23      We may not overrule the supreme court’s holding in Ruppa.  Only the supreme court has the power to overrule, modify or withdraw language from a supreme court case or from a published opinion of the court of appeals.  Cook v. Cook, 208 Wis. 2d 166, 189-90, 560 N.W.2d 246 (1997).

            By the Court.—Judgment reversed and cause remanded.

            Not recommended for publication in the official reports.

           


 

 



[1]  Jill also asserted a claim that Skip Barber and Road America violated the safe-place statute, Wis. Stat. § 101.11 (1993-94).  Jill does not renew her safe-place argument on appeal.  Additionally, Jill asserted claims for product liability and spoliation of evidence.  These two claims were not pursued in the trial court.

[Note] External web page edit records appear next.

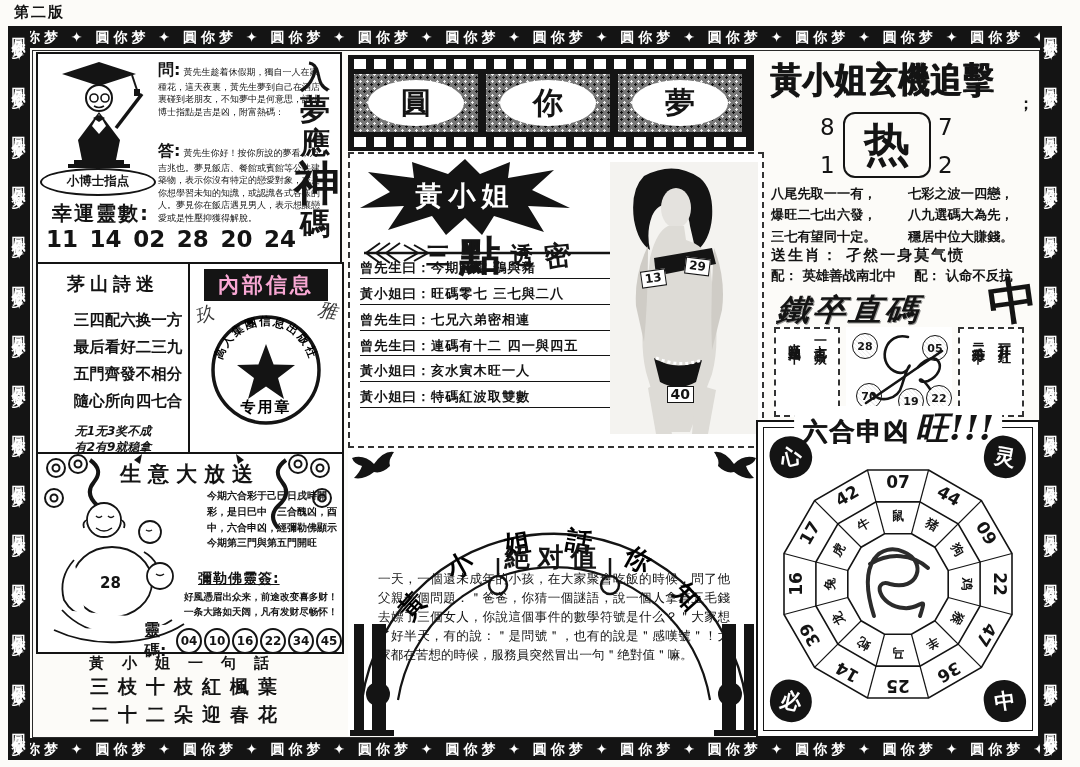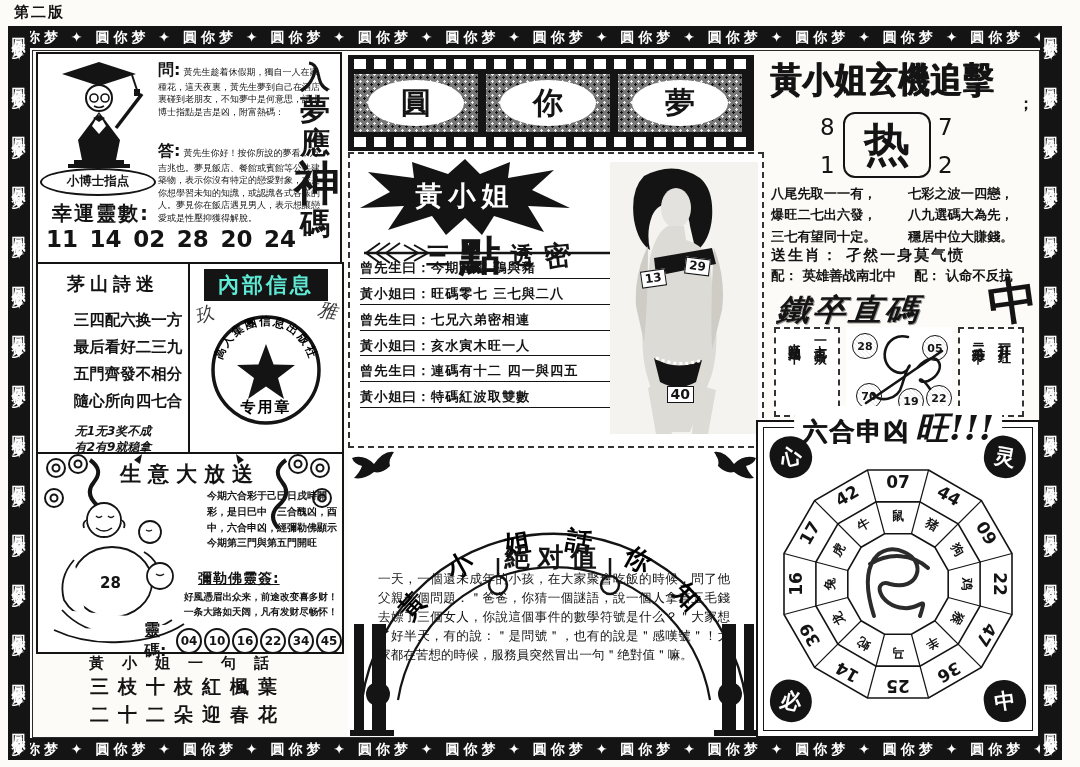--- a/index.html
+++ b/index.html
@@ -33,21 +33,21 @@
   
   #maoshan-box{left:36px;top:262px;width:150px;height:188px;}
   .maoshan-title{margin-top:8px;text-align:center;font-size:18px;font-weight:900;letter-spacing:5px;}
   #maoshan-lines{margin-top:10px;text-align:center;padding-left:30px;}
   #maoshan-lines div{font-size:15.5px;font-weight:bold;line-height:1.75;font-family:"DejaVu Serif",serif;}
   #maoshan-note{margin-top:8px;text-align:center;}
   #maoshan-note div{font-size:12px;font-weight:bold;line-height:1.35;font-style:italic;}
   
   #internal-box{left:188px;top:262px;width:152px;height:188px;}
   .internal-title{display:block;margin:5px auto 0;width:104px;text-align:center;background:#141414;
-        color:#5eead4;font-size:21px;font-weight:900;letter-spacing:3px;padding:2px 10px;}
+        color:#f9a8d4;font-size:21px;font-weight:900;letter-spacing:3px;padding:2px 10px;}
   .sig{position:absolute;font-family:"DejaVu Serif",serif;font-size:19px;font-style:italic;opacity:.85;}
   #sig-left{left:5px;top:38px;transform:rotate(-18deg);}
   #sig-right{right:5px;top:34px;transform:rotate(10deg);}
   #stamp-svg{position:absolute;left:16px;top:44px;}
   .ring-text{font-size:11.5px;font-weight:bold;letter-spacing:2px;font-family:"DejaVu Sans",sans-serif;}
   .stamp-bottom{font-size:15px;font-weight:900;letter-spacing:2px;}
   
   #business-box{left:36px;top:452px;width:304px;height:198px;}
   .business-title{position:absolute;left:0;right:0;top:6px;text-align:center;font-size:21px;
         font-weight:900;letter-spacing:7px;font-family:"DejaVu Serif",serif;}
@@ -351,22 +351,22 @@
           <span class="tchar">三</span>
           <span class="tchar">點</span>
           <span class="tchar">透</span>
           <span class="tchar">密</span>
         </div>
     </div>
     <div id="dialogue-lines">
         <div>曾先生曰：今期旺蛇 鷄與豬</div>
         <div>黃小姐曰：旺碼零七 三七與二八</div>
         <div>曾先生曰：七兄六弟密相連</div>
+        <div>曾先生曰：連碼有十二 四一與四五</div>
         <div>黃小姐曰：亥水寅木旺一人</div>
-        <div>曾先生曰：連碼有十二 四一與四五</div>
         <div>黃小姐曰：特碼紅波取雙數</div>
       </div>
     <svg id="model-photo" width="148" height="272" viewBox="0 0 148 272">
       <rect x="0" y="0" width="148" height="272" fill="#f4f3f0"></rect>
       <path d="M34,14 q30,-16 56,2 q14,12 12,40 q-2,22 -16,34 l-6,-26 q-2,-18 -16,-22 q-16,-2 -22,12 q-6,16 -2,34 q-12,-8 -16,-30 q-4,-30 10,-44z" fill="#141414"></path>
       <ellipse cx="66" cy="46" rx="15" ry="20" fill="#e4e2de"></ellipse>
       <path d="M58,64 l16,0 l2,14 q20,6 24,22 l6,60 q2,30 -4,52 l-22,58 l-26,0 l-18,-60 q-6,-26 -2,-58 l6,-56 q6,-26 18,-32z" fill="#dddbd6"></path>
       <path d="M38,84 q-14,28 -12,60 l8,36 q4,-40 4,-96z" fill="#cfccc6"></path>
       <path d="M104,86 q12,30 8,62 l-10,40 q-2,-50 2,-102z" fill="#cfccc6"></path>
       <path d="M44,96 l58,-10 l4,16 l-60,12z" fill="#141414"></path>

[2]  The accident in Werdehoff v. General Star Indemnity Co., 229 Wis. 2d 489, 600 N.W.2d 214 (Ct. App. 1999), occurred on August 5, 1995; Randall’s accident occurred only one week later on August 12, 1995.  Both accidents occurred at Elkhart Lake’s Road America Racetrack.  From our reading of the exculpatory contract at issue in Werdehoff and our review of the exculpatory contract before us, it appears that they are identical.  The contract is a standard contract that Road America asks its race participants to sign and it does not appear that it was altered in any way in the week’s time between the accidents.  Even if it were altered in any way, our review of the record satisfies us that the contract in Werdehoff and the contract before us are substantively the same.